Near Miss Day commemorates the time when the 4581 Asclepius asteroid had a close call with hitting earth, passing by about 425,000 miles away. This may seem like a long distance, but in space distance, it is very close and missed striking the earth by about six hours. It was closest to earth between March 22 and 23, 1989, but was not discovered until March 31, by astronomers Henry E. Holt and Norman G. Thomas at the Palomar Observatory in California.

The asteroid, named after the Greek god of medicine, is about 300 meters wide and would have released energy comparable to a 600 megaton bomb—larger than any nuclear bomb ever created—if it would have hit earth. It would have left a crater many miles in diameter, and would have been capable of wiping out a large city. The probability that asteroids and meteorites will hit earth is measured by the Torino Scale and the Palermo Technical Impact Hazard Scale. Similar near misses happen every couple years.

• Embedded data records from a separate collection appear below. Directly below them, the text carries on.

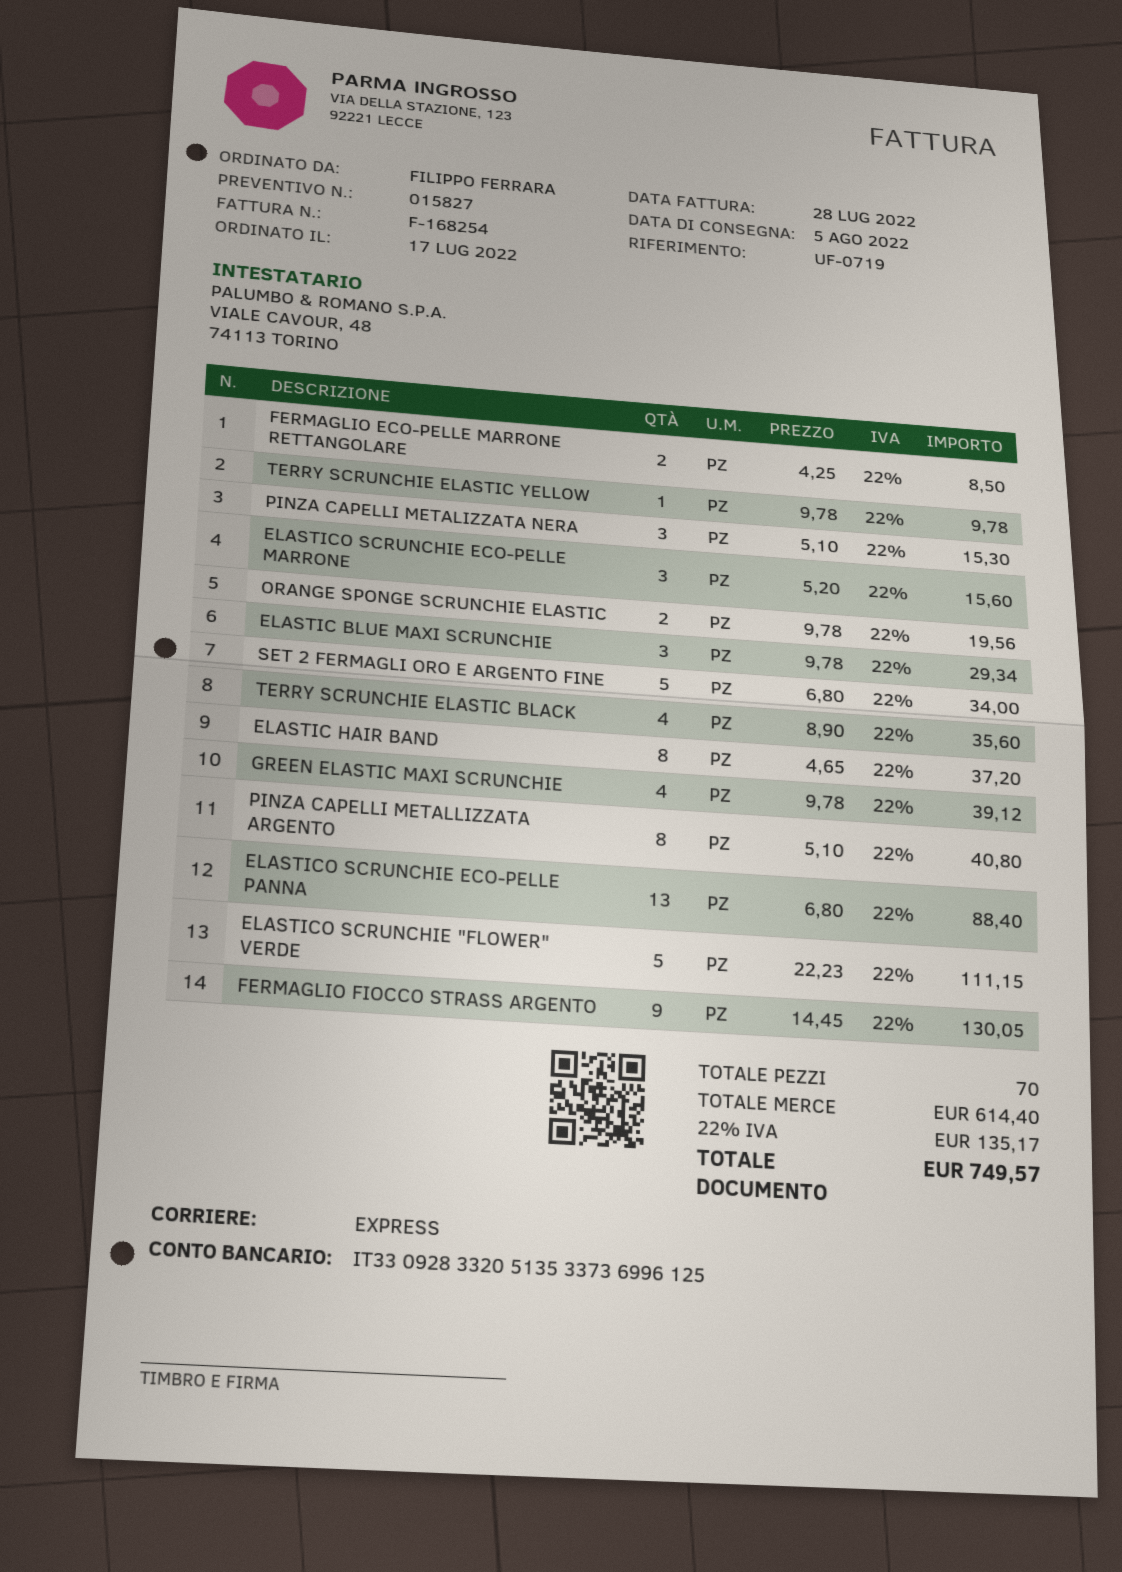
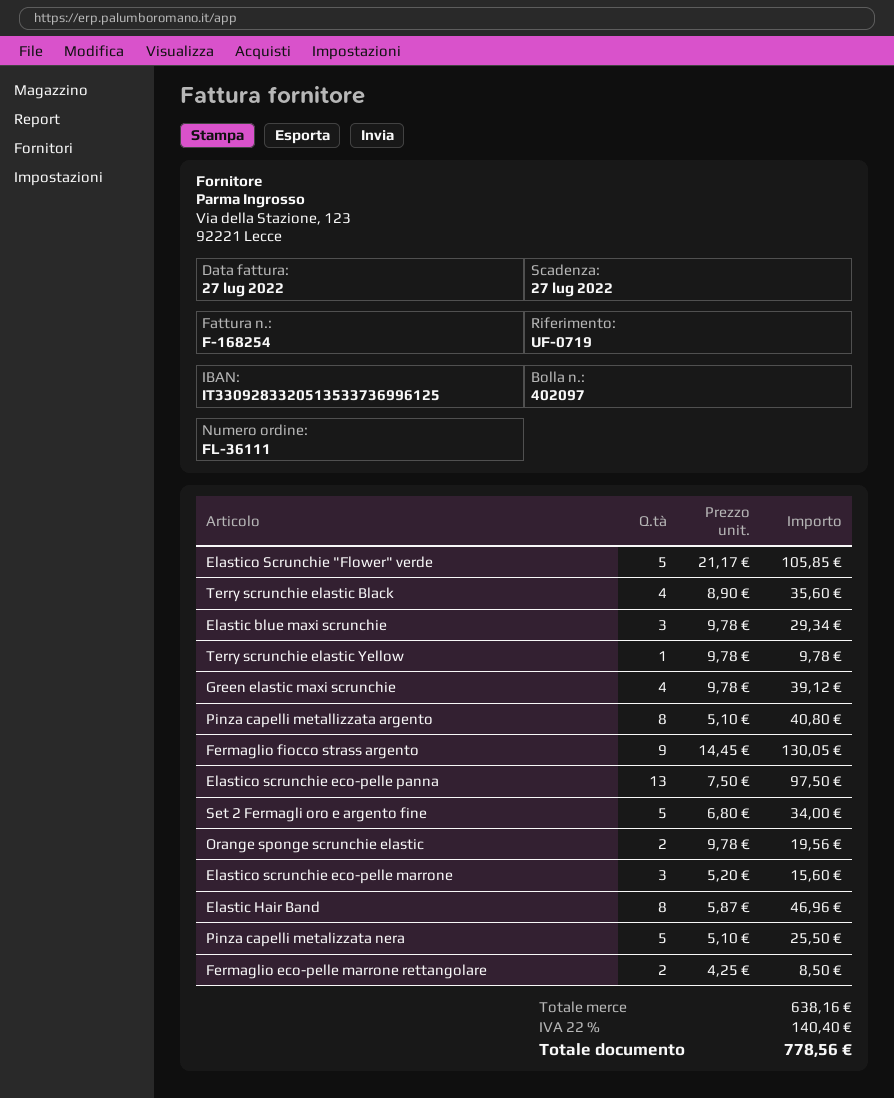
invoice date: 2022-07-28 -> 2022-07-27
PINZA CAPELLI METALIZZATA NERA: 3 x 5.10 = 15.30 -> 5 x 5.10 = 25.50
ELASTIC HAIR BAND: 8 x 4.65 = 37.20 -> 8 x 5.87 = 46.96
ELASTICO SCRUNCHIE ECO-PELLE PANNA: 13 x 6.80 = 88.40 -> 13 x 7.50 = 97.50
ELASTICO SCRUNCHIE "FLOWER" VERDE: 5 x 22.23 = 111.15 -> 5 x 21.17 = 105.85
subtotal: 614.40 -> 638.16
tax: 22% = 135.17 -> 22% = 140.40
total: 749.57 -> 778.56

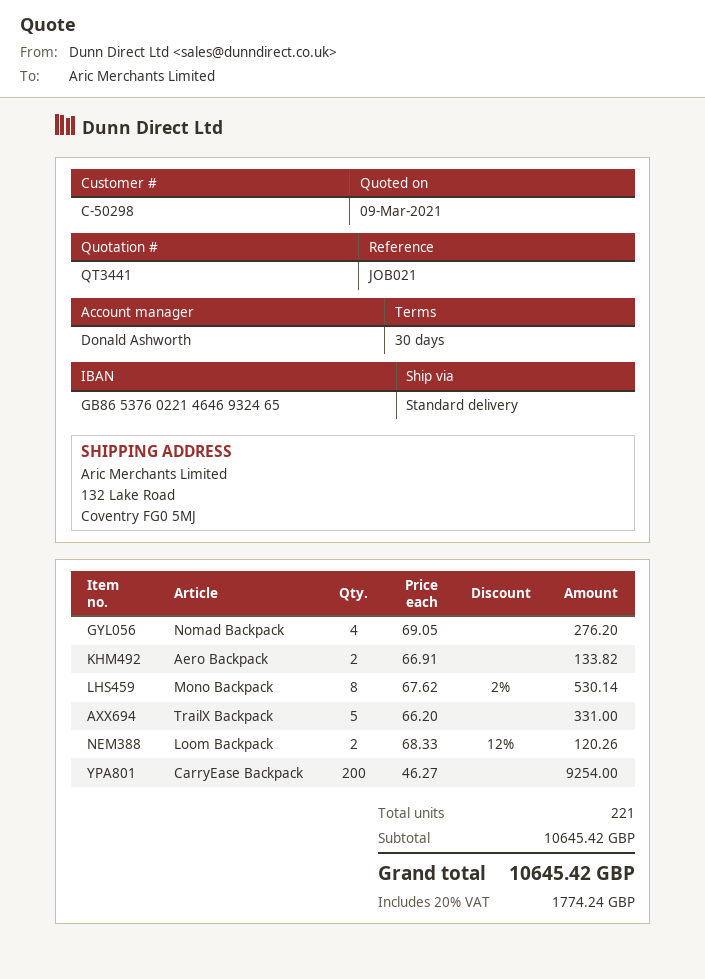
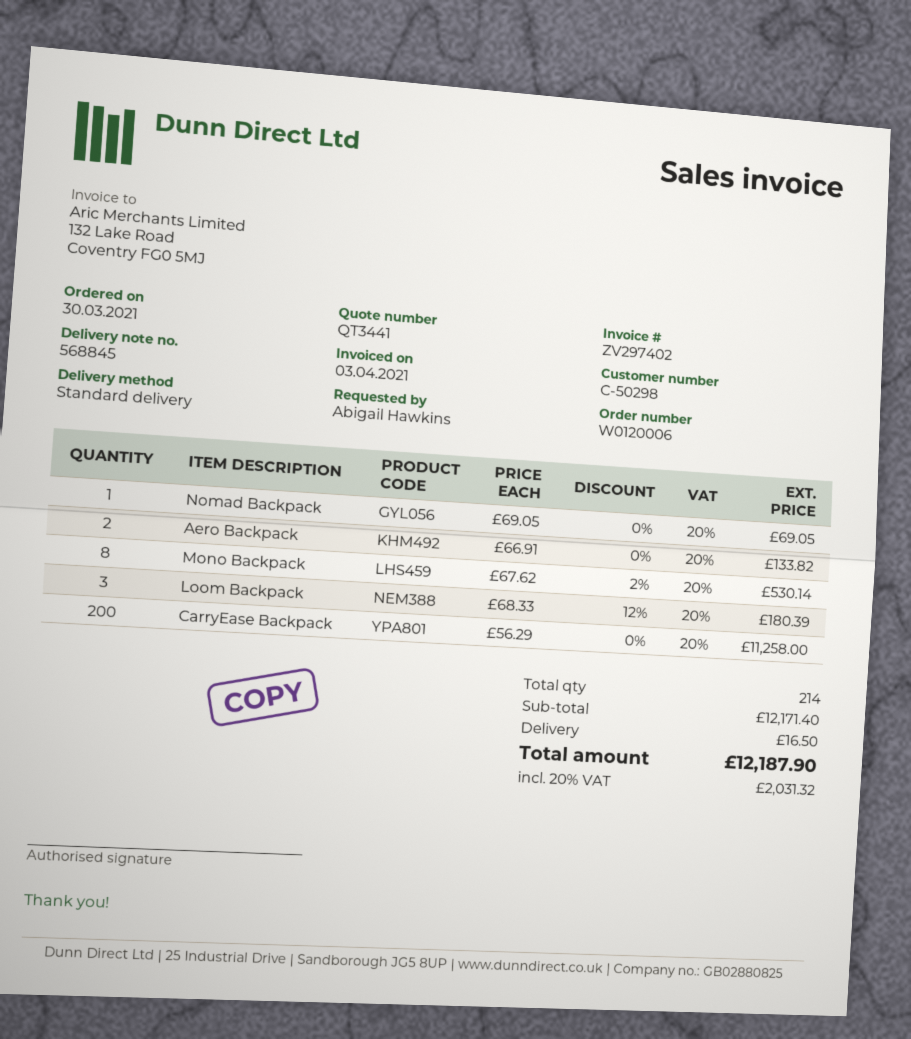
Nomad Backpack: 4 x 69.05 = 276.20 -> 1 x 69.05 = 69.05
TrailX Backpack: 5 x 66.20 = 331.00 -> none
Loom Backpack: 2 x 68.33 - 12% = 120.26 -> 3 x 68.33 - 12% = 180.39
CarryEase Backpack: 200 x 46.27 = 9254.00 -> 200 x 56.29 = 11258.00
total quantity: 221 -> 214
subtotal: 10645.42 -> 12171.40
shipping: none -> 16.50
tax: 20% = 1774.24 -> 20% = 2031.32
total: 10645.42 -> 12187.90

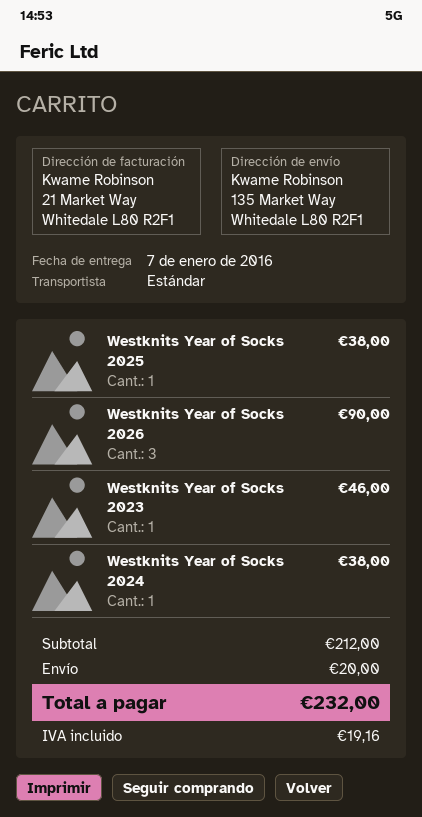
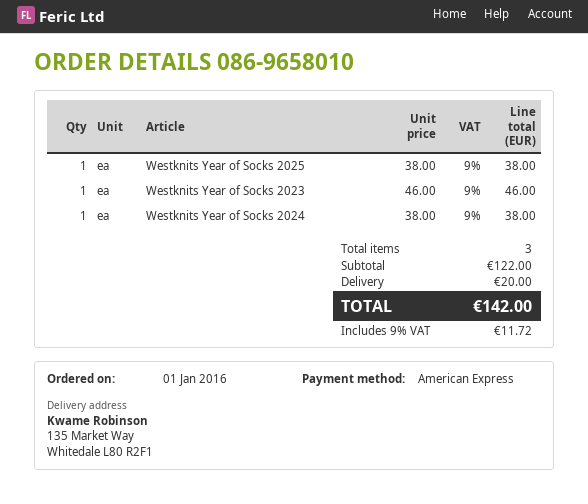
Westknits Year of Socks 2026: 3 for 90.00 -> none
subtotal: 212.00 -> 122.00
tax: 19.16 -> 11.72
total: 232.00 -> 142.00

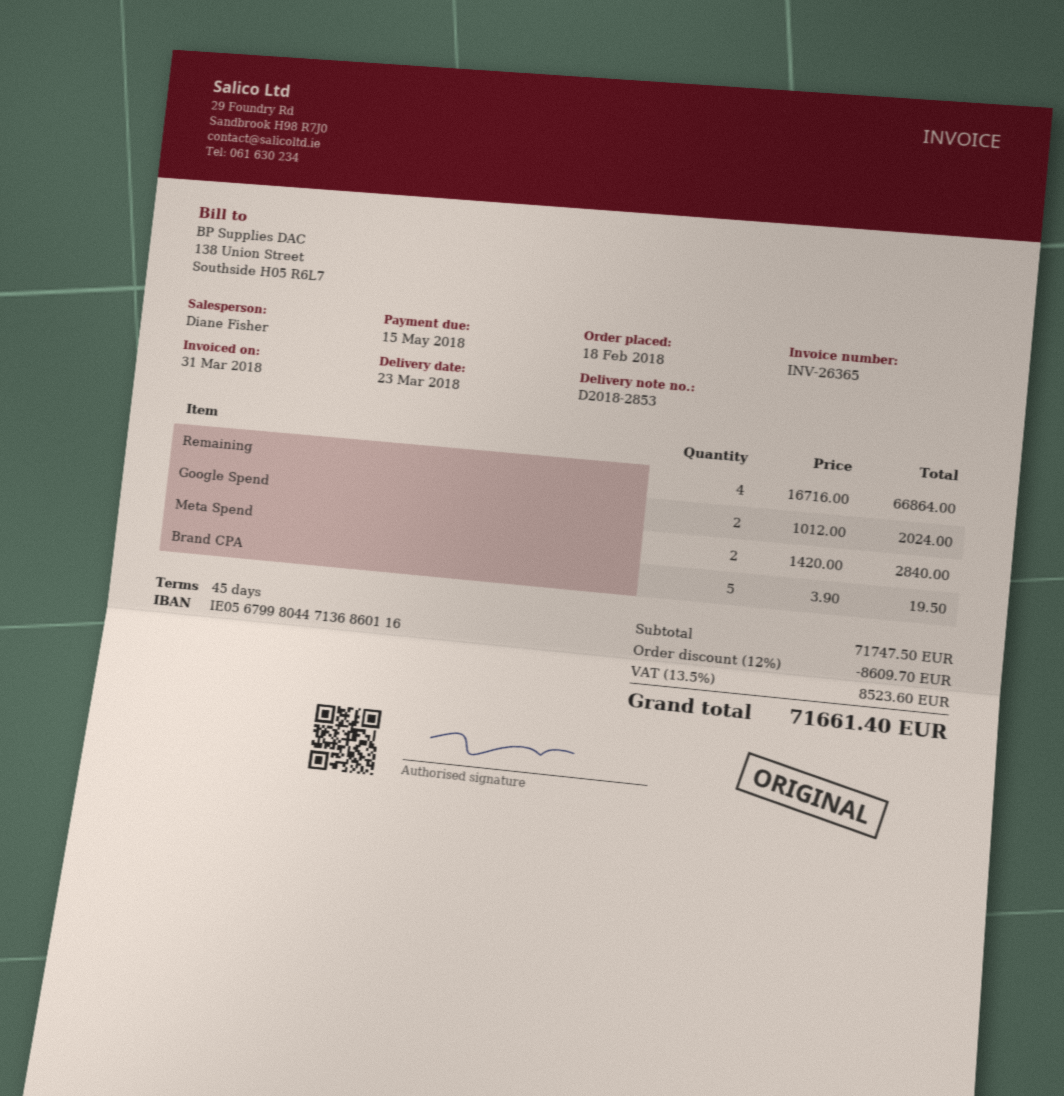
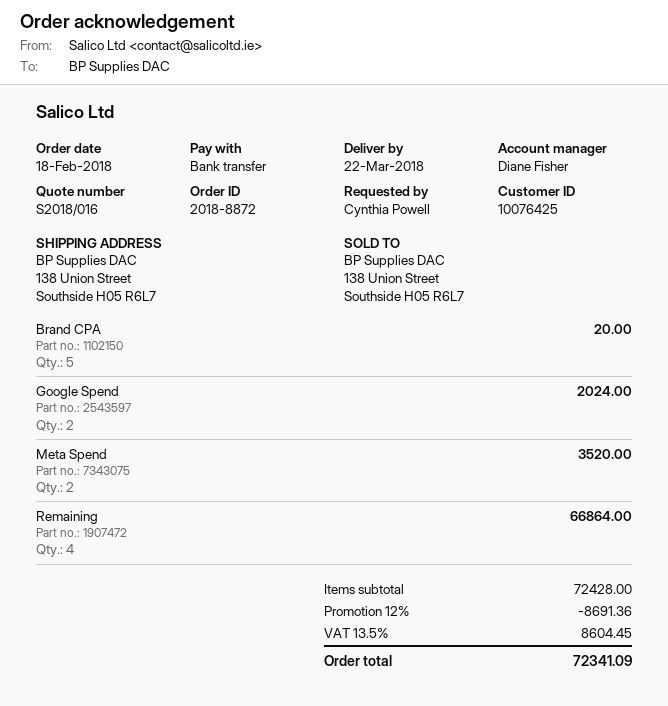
delivery date: 2018-03-23 -> 2018-03-22
Meta Spend: 2 for 2840.00 -> 2 for 3520.00
Brand CPA: 5 for 19.50 -> 5 for 20.00
subtotal: 71747.50 -> 72428.00
discount: 12% = 8609.70 -> 12% = 8691.36
tax: 13.5% = 8523.60 -> 13.5% = 8604.45
total: 71661.40 -> 72341.09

How to Observe Near Miss Day

Today is a day to remember all the second chances you've been given after all the near misses you've had—whether they've been near misses of life and death, or of things less consequential. The day is also for learning more about astronomy. Pick up a book, watch a documentary, or gaze at the heavens with a telescope. You could even plan a trip to the Palomar Observatory to be at the place where 4581 Asclepius was discovered, and where it was found out that there had just been a near miss.